The test kit says to add the solution until it changes to yellow color. At the same time it says "bright yellow". 

I know the solution is blue but my sample changes to a somewhat dull or dirty yellow after just 3 or 4 drops. 

If I want a deep yellow, I have to add 5 or 6 drops. 

So where do I stop? Is it once I see any trace of a yellow tint colour  or a deep yellow. ?

Thank you. 
Raffik


Sent from my iPhone using Tapatalk


----------



## Julian (9 Sep 2014)

If you're trying figure it out so you can find out what your pH needs to be, you're wasting your time. Just up your CO2 SLOWLY until your fish start to look distressed.


----------



## Zak Rafik (9 Sep 2014)

Hi
Yes I have have been given this advice several times. 
But even if the test is not so accurate I'm interested to know at what stage should I stop? The moment there is a yellow tint or a deep yellow.?

Cheers
Raffik


----------



## ceg4048 (9 Sep 2014)

Assume 5 drops Raffik and just carry on. Do not lose sleep over this. Trying to outsmart your test kits is simply not worth the energy.

Cheers,


----------



## ltsai (9 Sep 2014)

Why are you testing KH? To see whether you should get the appropriate PH drop for C02 after lights on?


----------



## dw1305 (9 Sep 2014)

Hi all, 
Clive is right, "5 drops", but it really doesn't make any difference. 

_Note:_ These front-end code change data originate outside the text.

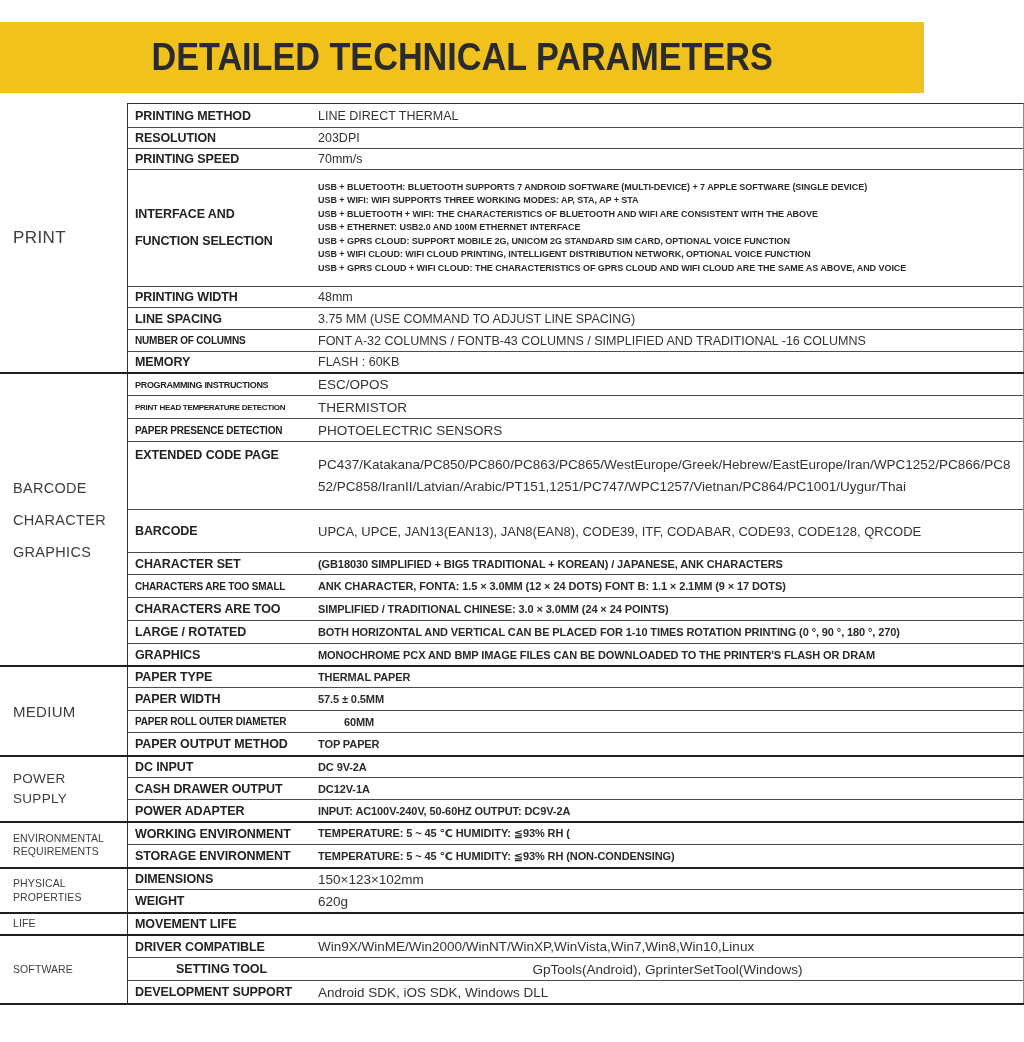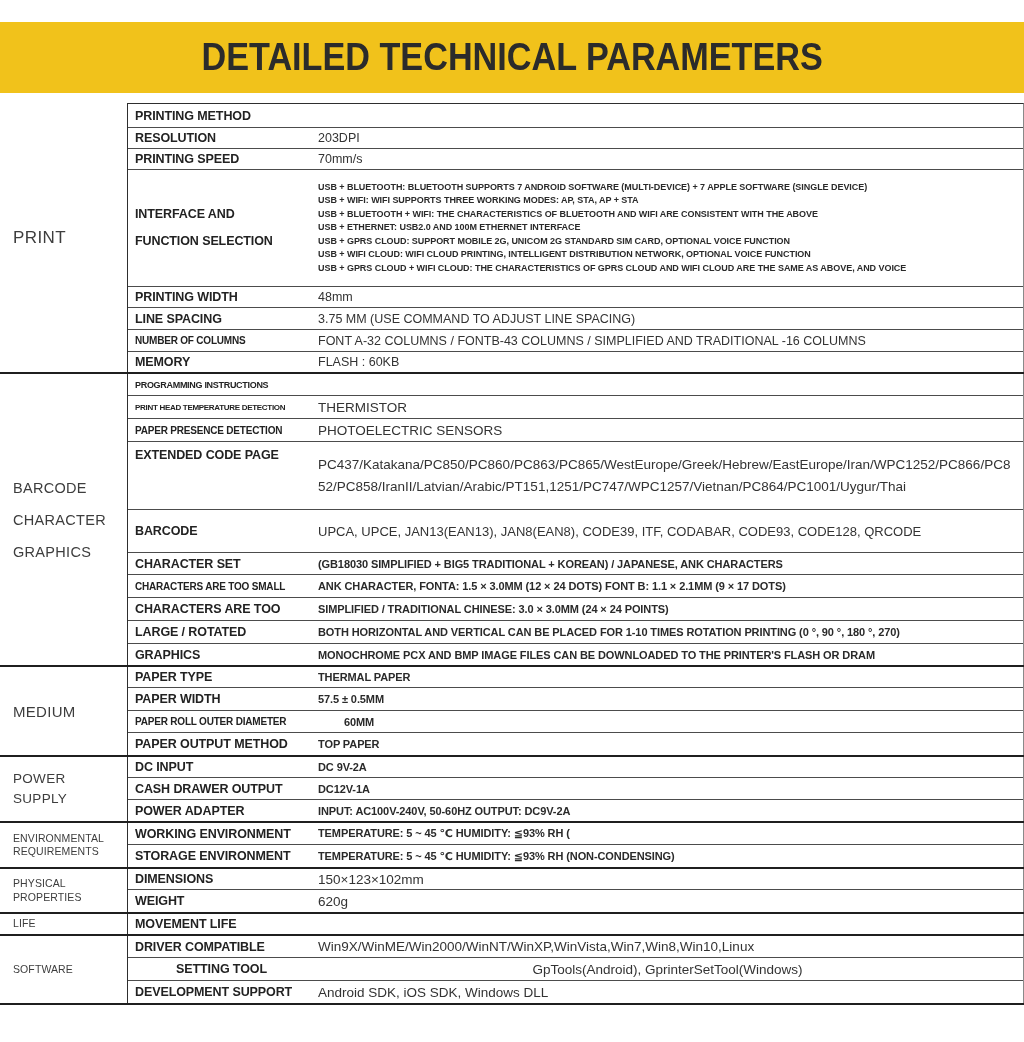--- a/index.html
+++ b/index.html
@@ -3,21 +3,21 @@
 <meta charset="utf-8">
 <style>
   html,body { margin:0; padding:0; background:#ffffff; }
   .page {
     position:relative; width:1024px; height:1042px; background:#ffffff;
     font-family:"Liberation Sans","DejaVu Sans",sans-serif; color:#333;
     overflow:hidden;
   }
   
   .banner {
-    position:absolute; top:22px; left:0; width:1024px; height:71px;
+    position:absolute; top:22px; left:0; width:924px; height:71px;
     display:flex; align-items:center; justify-content:center;
   }
   .banner-title {
     font-size:38px; font-weight:700; color:#2b2b2b; letter-spacing:0px;
     transform:scaleX(.9); transform-origin:center; white-space:nowrap;
   }
   
   .spec-table {
     position:absolute; top:103px; left:0; width:1024px;
     border-bottom:2px solid #1f1f1f;
@@ -70,20 +70,23 @@
   <div class="spec-table">
       <div class="section">
         <div class="gcell g-print">
           <div class="gline">PRINT</div>
         </div>
         <div class="rows">
           <div class="row" style="min-height: 23px;">
             <div class="pname">
               <div class="nline">PRINTING METHOD</div>
             </div>
+            <div class="pval">
+              <div class="vline">LINE DIRECT THERMAL</div>
+            </div>
           </div>
           <div class="row" style="min-height: 21px; justify-content: space-between;">
             <div class="pname">
               <div class="nline">RESOLUTION</div>
             </div>
             <div class="pval">
               <div class="vline">203DPI</div>
             </div>
           </div>
           <div class="row" style="min-height: 21px;">
@@ -147,20 +150,23 @@
         <div class="gcell g-bcg">
           <div class="gline">BARCODE</div>
           <div class="gline">CHARACTER</div>
           <div class="gline">GRAPHICS</div>
         </div>
         <div class="rows">
           <div class="row" style="min-height: 21px;">
             <div class="pname xs">
               <div class="nline">PROGRAMMING INSTRUCTIONS</div>
             </div>
+            <div class="pval big">
+              <div class="vline">ESC/OPOS</div>
+            </div>
           </div>
           <div class="row" style="min-height: 23px;">
             <div class="pname xxs">
               <div class="nline">PRINT HEAD TEMPERATURE DETECTION</div>
             </div>
             <div class="pval big">
               <div class="vline">THERMISTOR</div>
             </div>
           </div>
           <div class="row" style="min-height: 23px;">

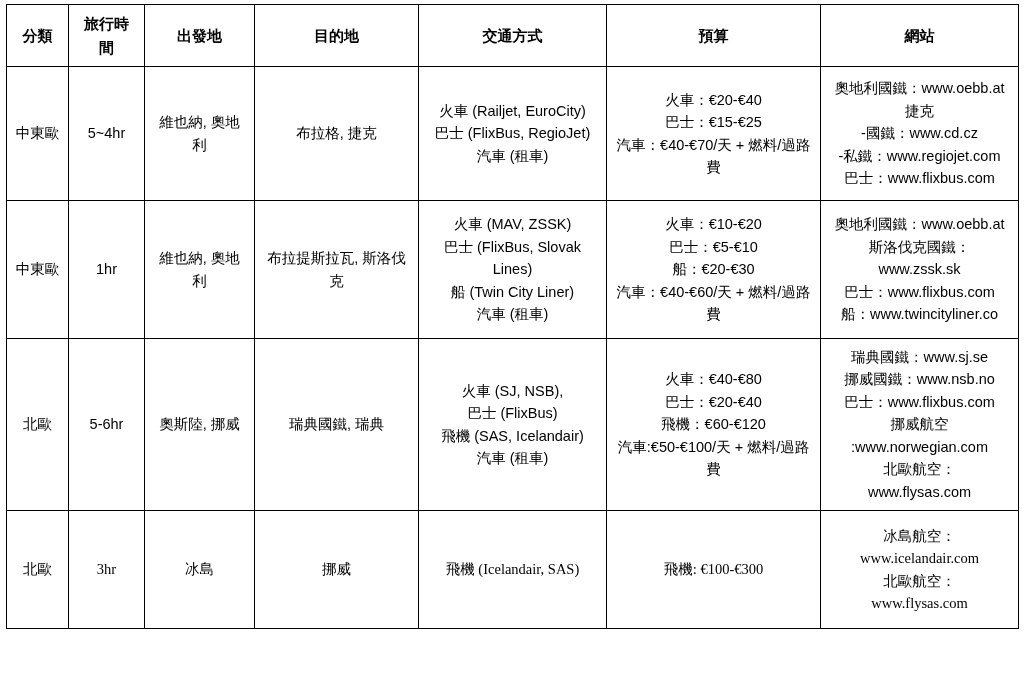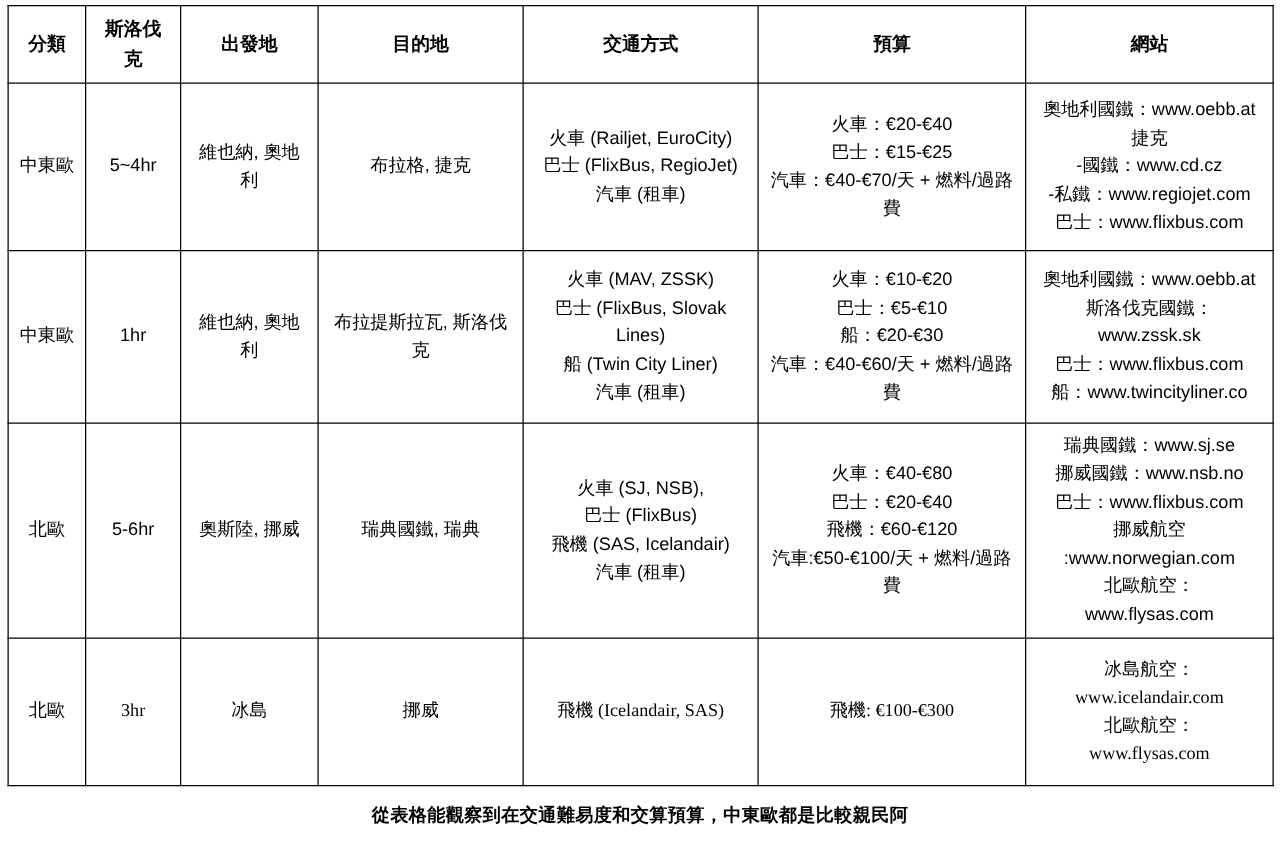--- a/index.html
+++ b/index.html
@@ -92,21 +92,21 @@
       <col class="c-duration">
       <col class="c-origin">
       <col class="c-dest">
       <col class="c-transport">
       <col class="c-budget">
       <col class="c-website">
     </colgroup>
     <thead>
       <tr>
         <th>分類</th>
-        <th>斯洛伐克</th>
+        <th>旅行時間</th>
         <th>出發地</th>
         <th>目的地</th>
         <th>交通方式</th>
         <th>預算</th>
         <th>網站</th>
       </tr>
     </thead>
     <tbody>
       <tr class="row-1">
         <td class="cell-category multiline">中東歐</td>
@@ -173,15 +173,14 @@
         <td class="cell-transport multiline">飛機 (Icelandair, SAS)</td>
         <td class="cell-budget multiline">飛機: €100-€300</td>
         <td class="cell-website multiline">冰島航空：
 www.icelandair.com
 北歐航空：
 www.flysas.com</td>
       </tr>
     </tbody>
   </table>
 
-  <div class="footnote">從表格能觀察到在交通難易度和交算預算，中東歐都是比較親民阿</div>
 
 </div>
 
 </body></html>

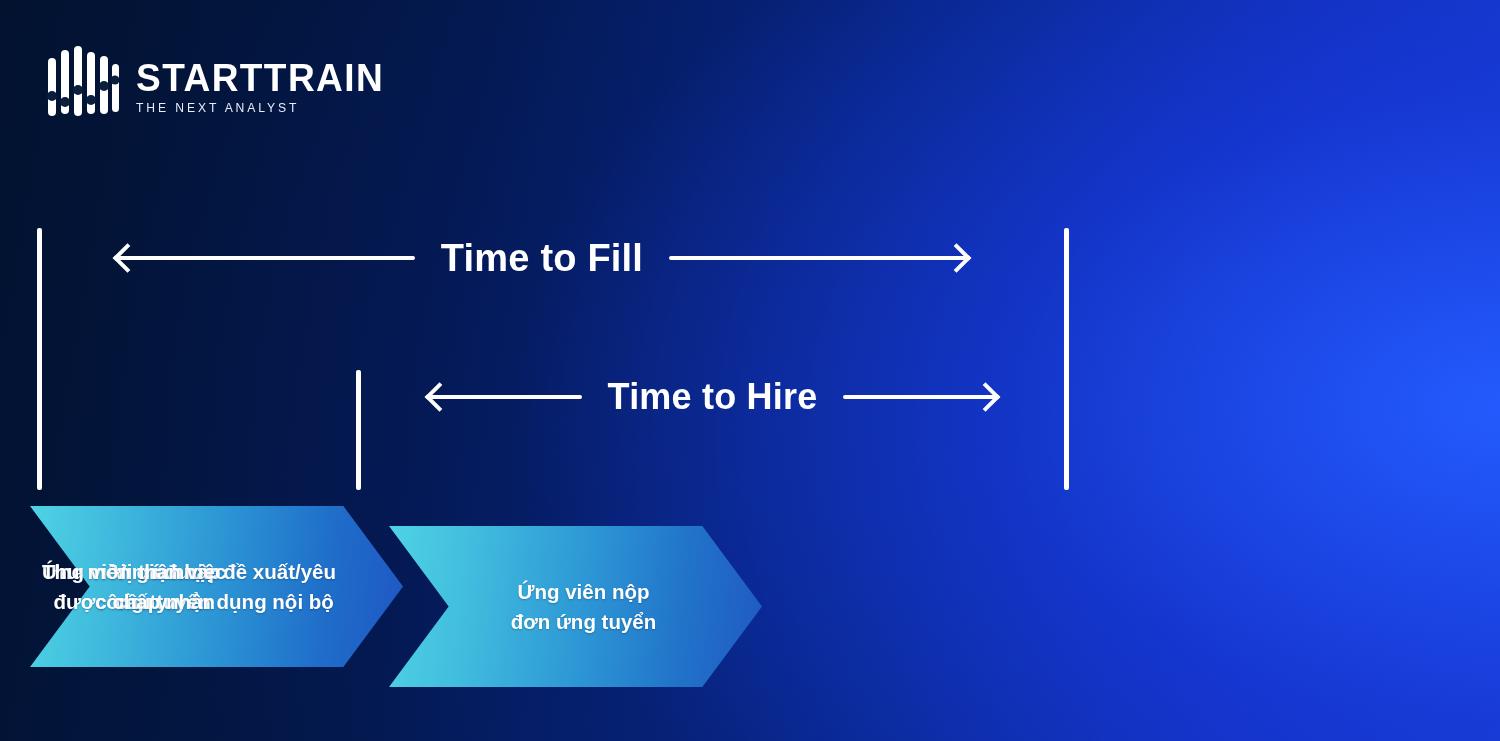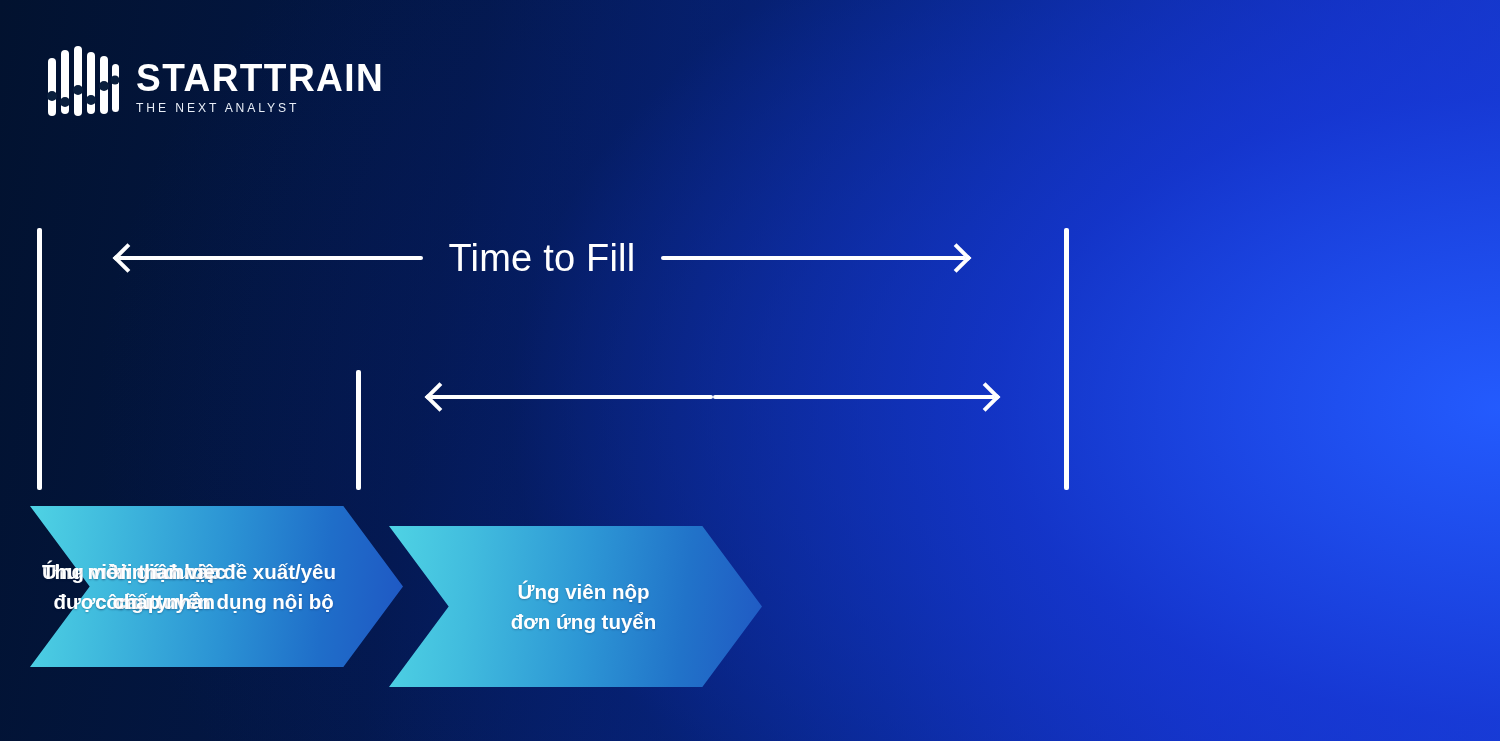--- a/index.html
+++ b/index.html
@@ -101,21 +101,21 @@
     height: 17px;
     border-top: 4px solid #ffffff;
     border-left: 4px solid #ffffff;
   }
   .m-head.left  { left: -1px;  transform: translateY(-50%) rotate(-45deg); }
   .m-head.right { right: -1px; transform: translateY(-50%) rotate(135deg); }
 
   .m-label {
     color: #ffffff;
     font-size: 38px;
-    font-weight: normal;
+    font-weight: bold;
     white-space: nowrap;
     padding: 0 26px;
     letter-spacing: 0.2px;
   }
   #measure-hire .m-label { font-size: 36px; }
   #measure-fill .m-arrow.lead  { flex-grow: 1.02; }
   #measure-fill .m-arrow.trail { flex-grow: 1.02; }
 
   
   #funnel {
@@ -199,20 +199,21 @@
       <div class="m-line"></div>
       <div class="m-head right"></div>
     </div>
   </div>
 
   <div class="measure" id="measure-hire">
     <div class="m-arrow lead">
       <div class="m-line"></div>
       <div class="m-head left"></div>
     </div>
+    <div class="m-label">Time to Hire</div>
     <div class="m-arrow trail">
       <div class="m-line"></div>
       <div class="m-head right"></div>
     </div>
   </div>
 
   <div id="funnel">
     <div class="chev" id="chev-1">
       <div class="chev-label">Vị trí được đề xuất/yêu
 cầu tuyển dụng nội bộ</div>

Technically because this is a (weak acid/weak base) titration, you should go to the "end point", that is when you reach a colour where another drop of reagent doesn't change the colour. 

If the colour is the same at 6 drops ("deep yellow") as it was at 5 drops ("deep yellow"), 5 drops is the "end point".

cheers Darrel


----------